[Modification records]

- Opening Delimiter -

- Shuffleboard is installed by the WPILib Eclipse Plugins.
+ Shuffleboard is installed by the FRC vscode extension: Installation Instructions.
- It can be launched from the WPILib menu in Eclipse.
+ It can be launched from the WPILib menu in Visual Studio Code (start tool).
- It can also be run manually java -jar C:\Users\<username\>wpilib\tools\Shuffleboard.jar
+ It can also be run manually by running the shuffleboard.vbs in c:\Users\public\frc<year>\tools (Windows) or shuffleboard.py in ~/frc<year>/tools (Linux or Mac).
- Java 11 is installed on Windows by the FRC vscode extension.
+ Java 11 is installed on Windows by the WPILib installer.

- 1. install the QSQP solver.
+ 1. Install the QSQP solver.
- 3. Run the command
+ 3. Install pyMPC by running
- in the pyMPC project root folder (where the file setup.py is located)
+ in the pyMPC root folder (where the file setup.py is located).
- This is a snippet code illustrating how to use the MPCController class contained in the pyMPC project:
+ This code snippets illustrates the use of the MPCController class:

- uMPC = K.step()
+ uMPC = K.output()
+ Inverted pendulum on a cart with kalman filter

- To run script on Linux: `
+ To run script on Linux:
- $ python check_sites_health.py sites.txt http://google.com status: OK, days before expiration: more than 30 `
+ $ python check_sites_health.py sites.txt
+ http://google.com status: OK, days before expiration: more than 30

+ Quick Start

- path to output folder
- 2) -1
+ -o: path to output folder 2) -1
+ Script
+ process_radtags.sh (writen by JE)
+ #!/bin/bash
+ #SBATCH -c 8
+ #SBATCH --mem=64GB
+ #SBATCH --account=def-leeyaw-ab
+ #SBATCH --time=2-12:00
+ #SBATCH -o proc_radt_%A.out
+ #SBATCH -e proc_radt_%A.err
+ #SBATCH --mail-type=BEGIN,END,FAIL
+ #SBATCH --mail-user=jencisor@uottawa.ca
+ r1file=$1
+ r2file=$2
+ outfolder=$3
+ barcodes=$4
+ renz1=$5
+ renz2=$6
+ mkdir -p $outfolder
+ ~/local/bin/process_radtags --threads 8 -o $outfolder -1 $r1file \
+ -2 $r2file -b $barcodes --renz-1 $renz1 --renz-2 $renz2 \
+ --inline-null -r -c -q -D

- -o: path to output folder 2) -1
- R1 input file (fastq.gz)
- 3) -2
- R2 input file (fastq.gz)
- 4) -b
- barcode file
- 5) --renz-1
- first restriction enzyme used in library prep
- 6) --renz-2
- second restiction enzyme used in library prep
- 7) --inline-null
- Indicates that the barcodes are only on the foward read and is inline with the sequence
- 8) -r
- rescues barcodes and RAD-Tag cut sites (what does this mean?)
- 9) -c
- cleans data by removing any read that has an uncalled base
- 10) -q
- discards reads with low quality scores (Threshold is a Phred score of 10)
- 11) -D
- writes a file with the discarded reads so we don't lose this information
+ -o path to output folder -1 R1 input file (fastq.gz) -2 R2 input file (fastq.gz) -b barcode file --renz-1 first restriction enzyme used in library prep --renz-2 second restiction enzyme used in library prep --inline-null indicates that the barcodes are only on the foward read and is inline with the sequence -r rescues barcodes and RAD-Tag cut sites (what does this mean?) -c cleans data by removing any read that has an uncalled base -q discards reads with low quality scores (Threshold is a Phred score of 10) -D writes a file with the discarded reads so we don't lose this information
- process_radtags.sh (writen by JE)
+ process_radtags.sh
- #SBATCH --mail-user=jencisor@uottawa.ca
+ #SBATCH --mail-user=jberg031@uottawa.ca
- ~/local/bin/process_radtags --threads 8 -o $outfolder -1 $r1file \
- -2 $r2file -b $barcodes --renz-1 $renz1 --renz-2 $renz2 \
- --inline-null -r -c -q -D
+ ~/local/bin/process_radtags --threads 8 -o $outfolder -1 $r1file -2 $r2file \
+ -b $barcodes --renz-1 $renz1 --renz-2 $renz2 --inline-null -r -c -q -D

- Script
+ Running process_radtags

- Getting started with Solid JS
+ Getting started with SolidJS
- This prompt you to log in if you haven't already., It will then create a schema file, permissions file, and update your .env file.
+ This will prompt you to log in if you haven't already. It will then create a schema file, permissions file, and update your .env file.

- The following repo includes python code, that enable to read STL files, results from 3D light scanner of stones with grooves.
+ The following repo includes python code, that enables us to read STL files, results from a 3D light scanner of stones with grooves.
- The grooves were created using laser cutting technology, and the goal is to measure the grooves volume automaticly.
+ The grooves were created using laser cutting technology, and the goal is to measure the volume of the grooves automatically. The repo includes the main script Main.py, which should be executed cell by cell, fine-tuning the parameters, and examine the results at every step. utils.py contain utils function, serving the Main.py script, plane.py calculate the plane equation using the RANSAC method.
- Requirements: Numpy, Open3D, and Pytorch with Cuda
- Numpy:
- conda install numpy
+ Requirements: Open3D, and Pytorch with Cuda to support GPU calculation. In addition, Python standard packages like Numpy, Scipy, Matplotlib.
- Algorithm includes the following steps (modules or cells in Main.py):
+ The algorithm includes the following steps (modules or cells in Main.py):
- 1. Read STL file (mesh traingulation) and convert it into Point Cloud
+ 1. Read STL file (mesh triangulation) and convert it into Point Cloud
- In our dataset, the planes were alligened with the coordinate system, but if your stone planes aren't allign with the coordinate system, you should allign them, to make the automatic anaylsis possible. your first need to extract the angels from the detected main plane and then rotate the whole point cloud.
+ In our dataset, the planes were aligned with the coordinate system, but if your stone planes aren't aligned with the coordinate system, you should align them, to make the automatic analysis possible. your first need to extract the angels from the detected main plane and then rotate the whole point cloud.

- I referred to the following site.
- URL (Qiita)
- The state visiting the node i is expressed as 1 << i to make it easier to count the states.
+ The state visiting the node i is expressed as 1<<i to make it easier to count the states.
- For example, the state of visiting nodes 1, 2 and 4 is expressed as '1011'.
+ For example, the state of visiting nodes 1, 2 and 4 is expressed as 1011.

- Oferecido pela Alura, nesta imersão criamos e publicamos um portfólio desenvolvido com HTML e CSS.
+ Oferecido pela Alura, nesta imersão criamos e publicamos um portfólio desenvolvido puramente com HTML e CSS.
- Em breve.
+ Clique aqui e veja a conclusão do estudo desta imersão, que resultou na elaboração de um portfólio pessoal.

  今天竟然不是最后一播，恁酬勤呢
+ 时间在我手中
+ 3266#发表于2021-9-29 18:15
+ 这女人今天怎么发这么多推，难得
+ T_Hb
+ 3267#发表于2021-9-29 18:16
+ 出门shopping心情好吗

- Closing Delimiter -

■ EXERCISE ■
From the data above, gather every line that includes the word "modules".

■ WRITTEN ANSWER ■
- Algorithm includes the following steps (modules or cells in Main.py):
+ The algorithm includes the following steps (modules or cells in Main.py):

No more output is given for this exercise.